Problem — Type the entries out again exactly as they read, but leave every picture behind.

(Front-end code change data)
◆ ◆ ◆ ◆

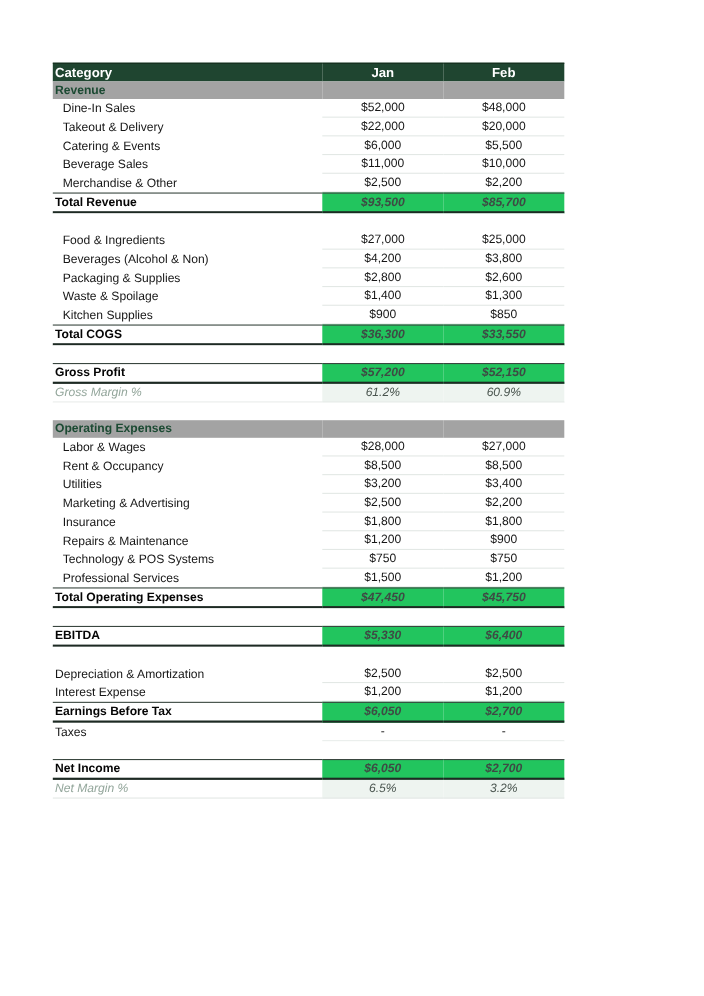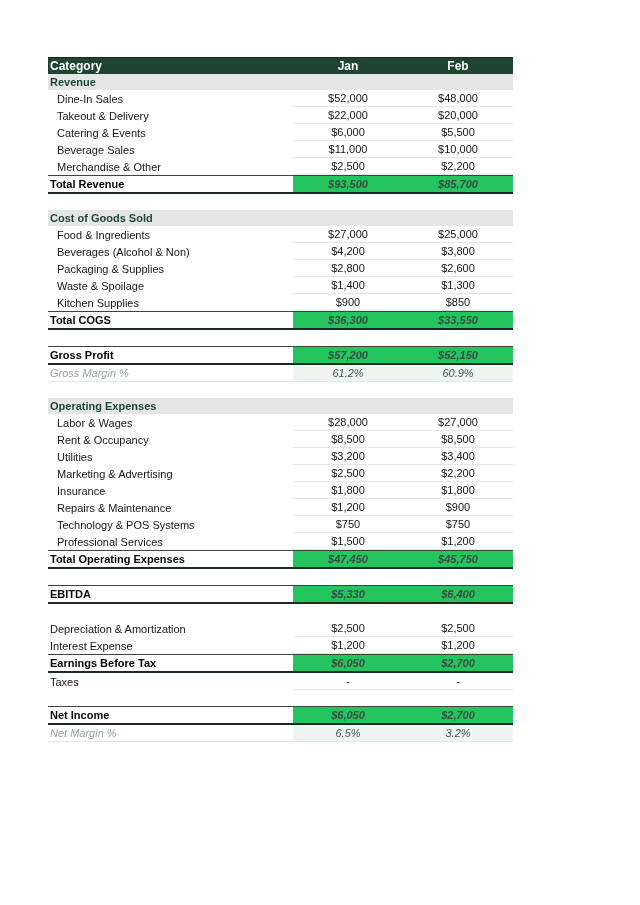--- a/index.html
+++ b/index.html
@@ -53,7 +53,7 @@
 
   
   .row-section td {
-    background: #e5e5e5;
+    background: #a3a3a3;
     color: #1c4a33;
     font-weight: bold;
     font-size: 11px;

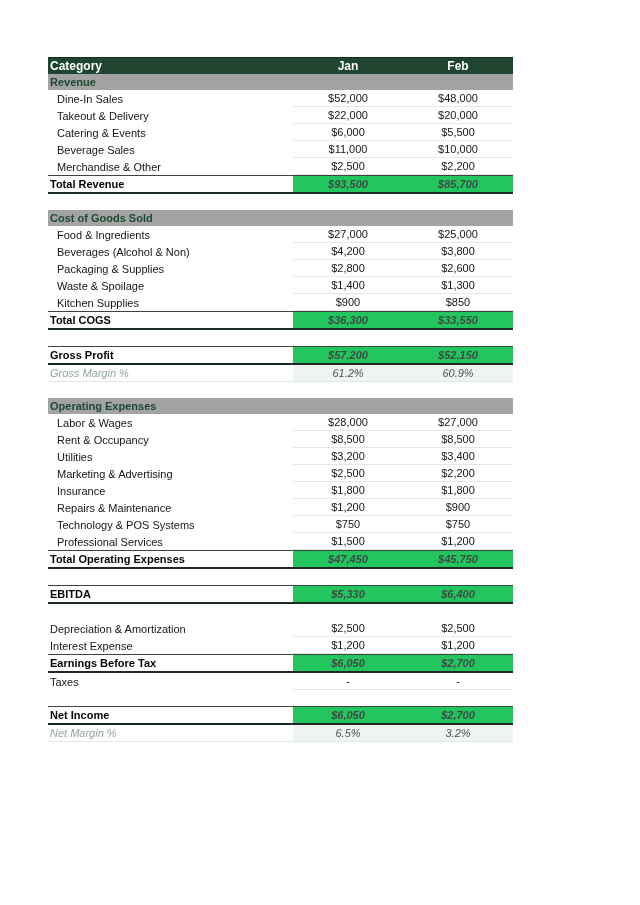--- a/index.html
+++ b/index.html
@@ -153,11 +153,6 @@
         <tr class="row-spacer">
           <td colspan="3" class="c-label"></td>
         </tr>
-        <tr class="row-section">
-          <td class="c-label">Cost of Goods Sold</td>
-          <td class="c-val"></td>
-          <td class="c-val"></td>
-        </tr>
         <tr class="row-item">
           <td class="c-label">Food &amp; Ingredients</td>
           <td class="c-val">$27,000</td>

◆ ◆ ◆ ◆

Solution to the problem —
--- a/index.html
+++ b/index.html
@@ -53,7 +53,7 @@
 
   
   .row-section td {
-    background: #e5e5e5;
+    background: #a3a3a3;
     color: #1c4a33;
     font-weight: bold;
     font-size: 11px;

--- a/index.html
+++ b/index.html
@@ -153,11 +153,6 @@
         <tr class="row-spacer">
           <td colspan="3" class="c-label"></td>
         </tr>
-        <tr class="row-section">
-          <td class="c-label">Cost of Goods Sold</td>
-          <td class="c-val"></td>
-          <td class="c-val"></td>
-        </tr>
         <tr class="row-item">
           <td class="c-label">Food &amp; Ingredients</td>
           <td class="c-val">$27,000</td>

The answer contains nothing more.